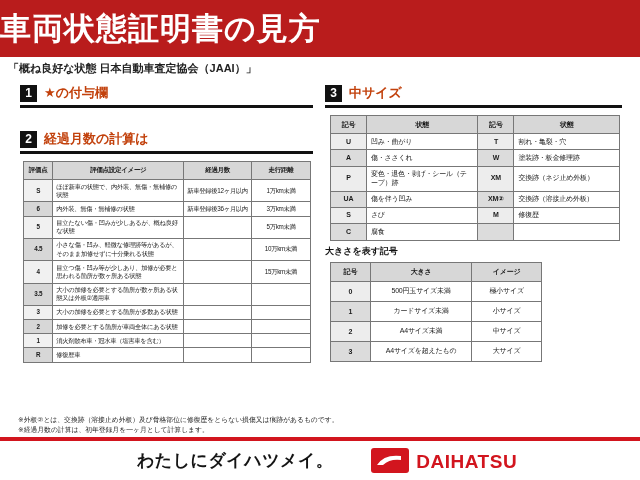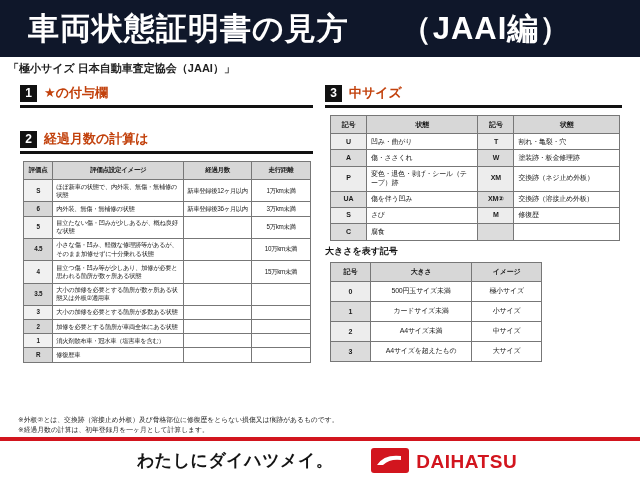"車両状態証明書の見方" #header { background: #0f172a -> #b91c1c; padding-left: 28px -> none }
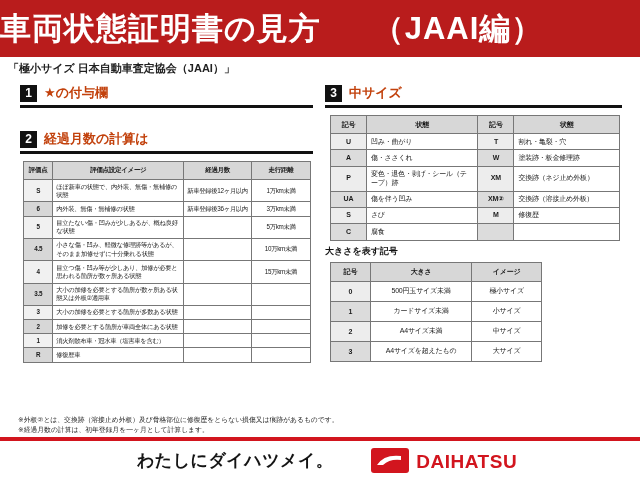"（JAAI編）" span.edition { html: <span>（JAAI編）</span> -> none }
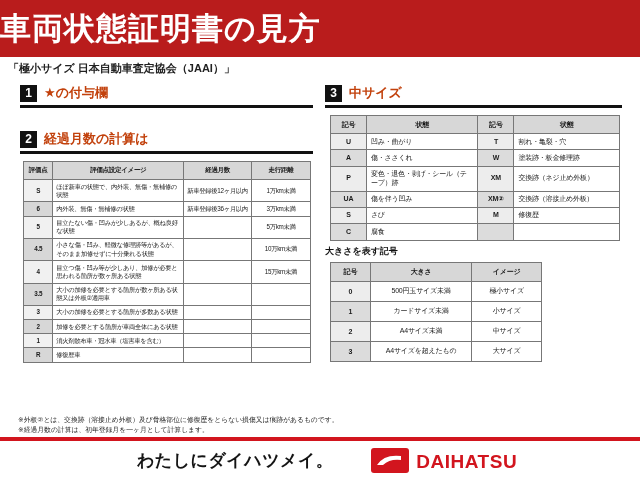"「極小サイズ 日本自動車査定協会（JAAI）」" div { text: 極小サイズ -> 概ね良好な状態 }
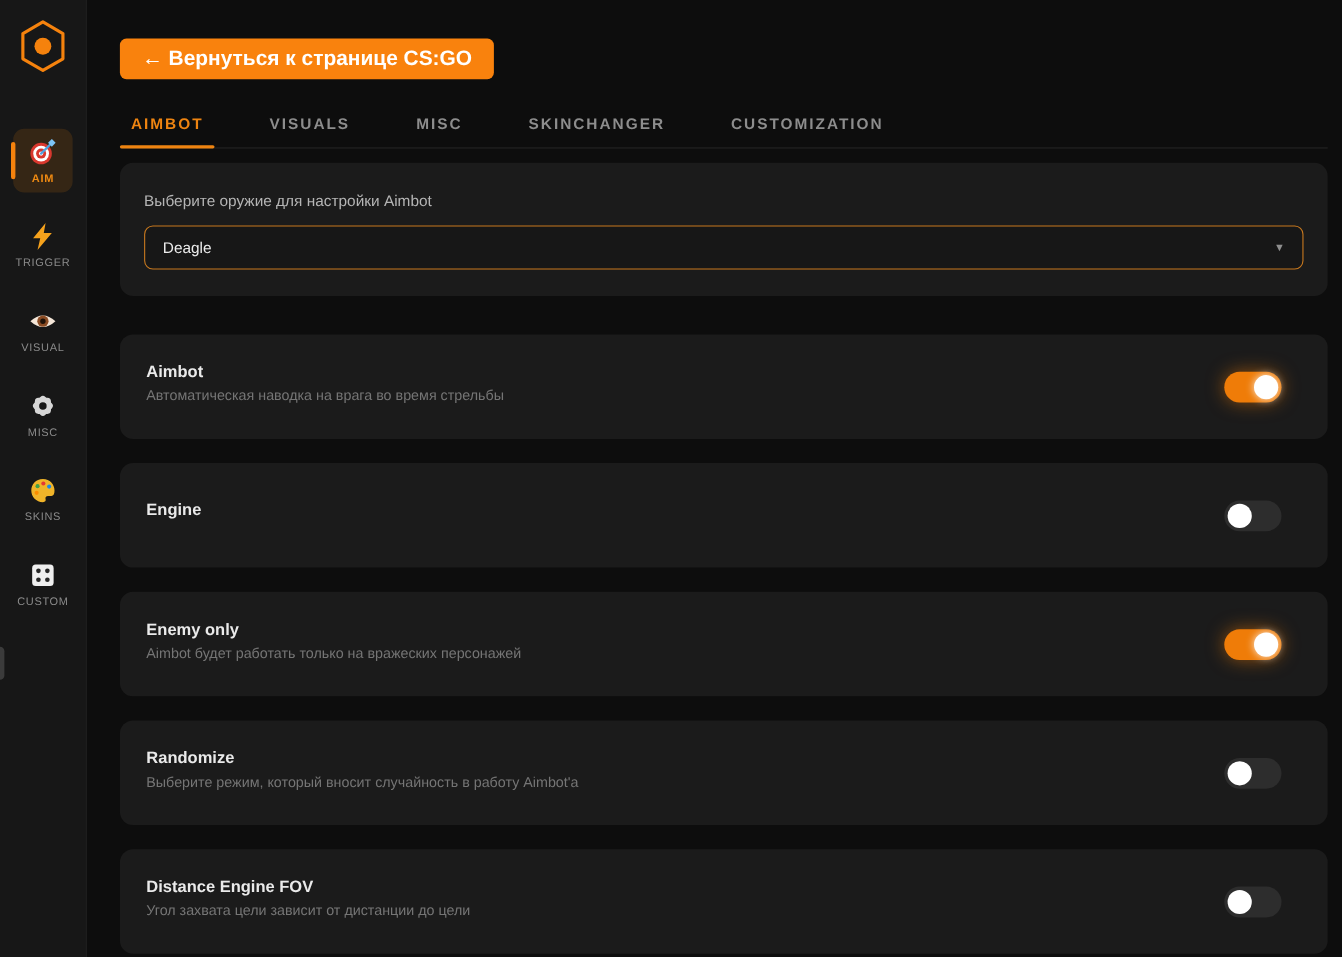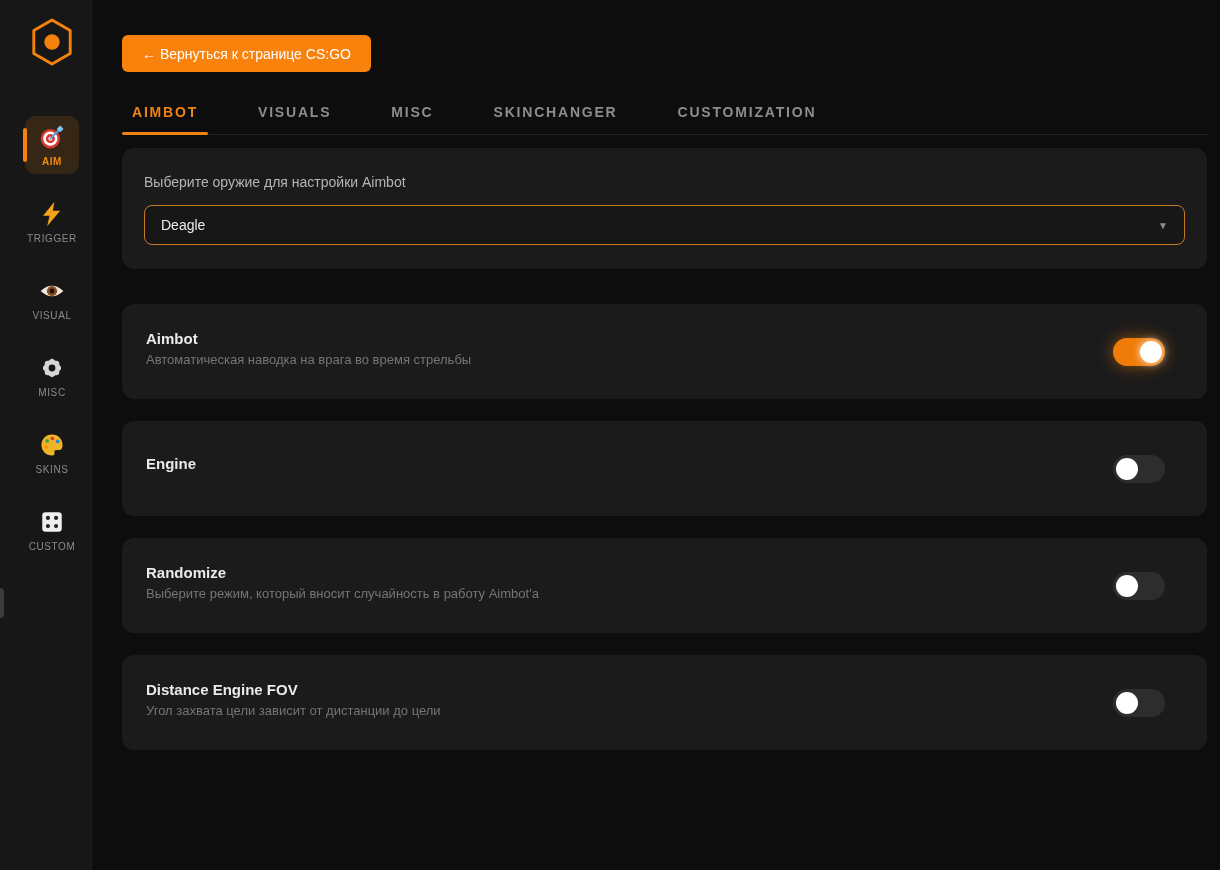"← Вернуться к странице CS:GO" .back-btn { font-size: 14px -> 19px; font-weight: normal -> bold }
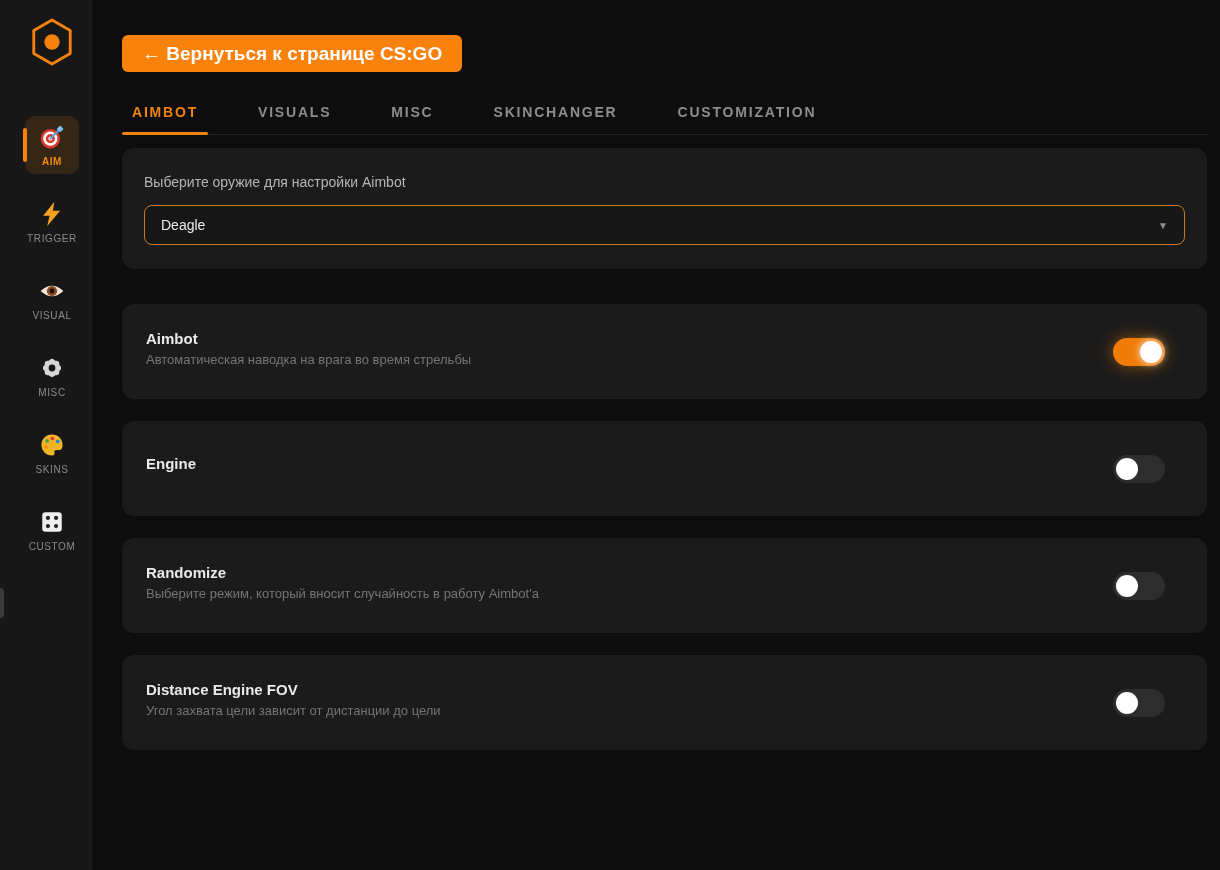"AIM" .sidebar { padding-left: 13px -> none }
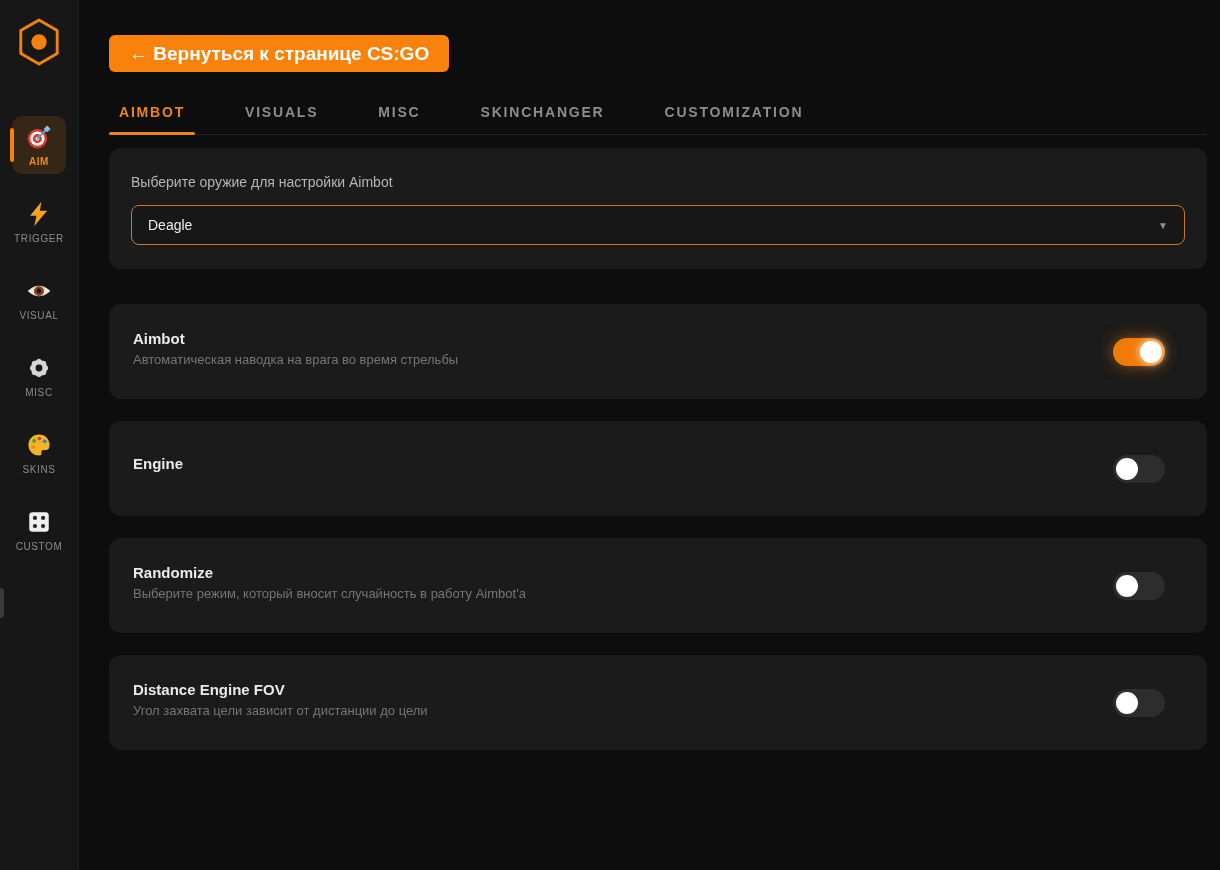"Enemy only" div.card { html: none -> <div> <div> <div>Enemy only</div> <div>Aimbot будет работать только на вражеских персонажей</div> </div> <div> <div></div> </div> </div> }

**Activity**: What is needed is a word-for-word copy of the data, minus its pictures.

**Written response**:
"車両状態証明書の見方" #header { background: #0f172a -> #b91c1c; padding-left: 28px -> none }
"（JAAI編）" span.edition { html: <span>（JAAI編）</span> -> none }
"「極小サイズ 日本自動車査定協会（JAAI）」" div { text: 極小サイズ -> 概ね良好な状態 }
"← Вернуться к странице CS:GO" .back-btn { font-size: 14px -> 19px; font-weight: normal -> bold }
"AIM" .sidebar { padding-left: 13px -> none }
"Enemy only" div.card { html: none -> <div> <div> <div>Enemy only</div> <div>Aimbot будет работать только на вражеских персонажей</div> </div> <div> <div></div> </div> </div> }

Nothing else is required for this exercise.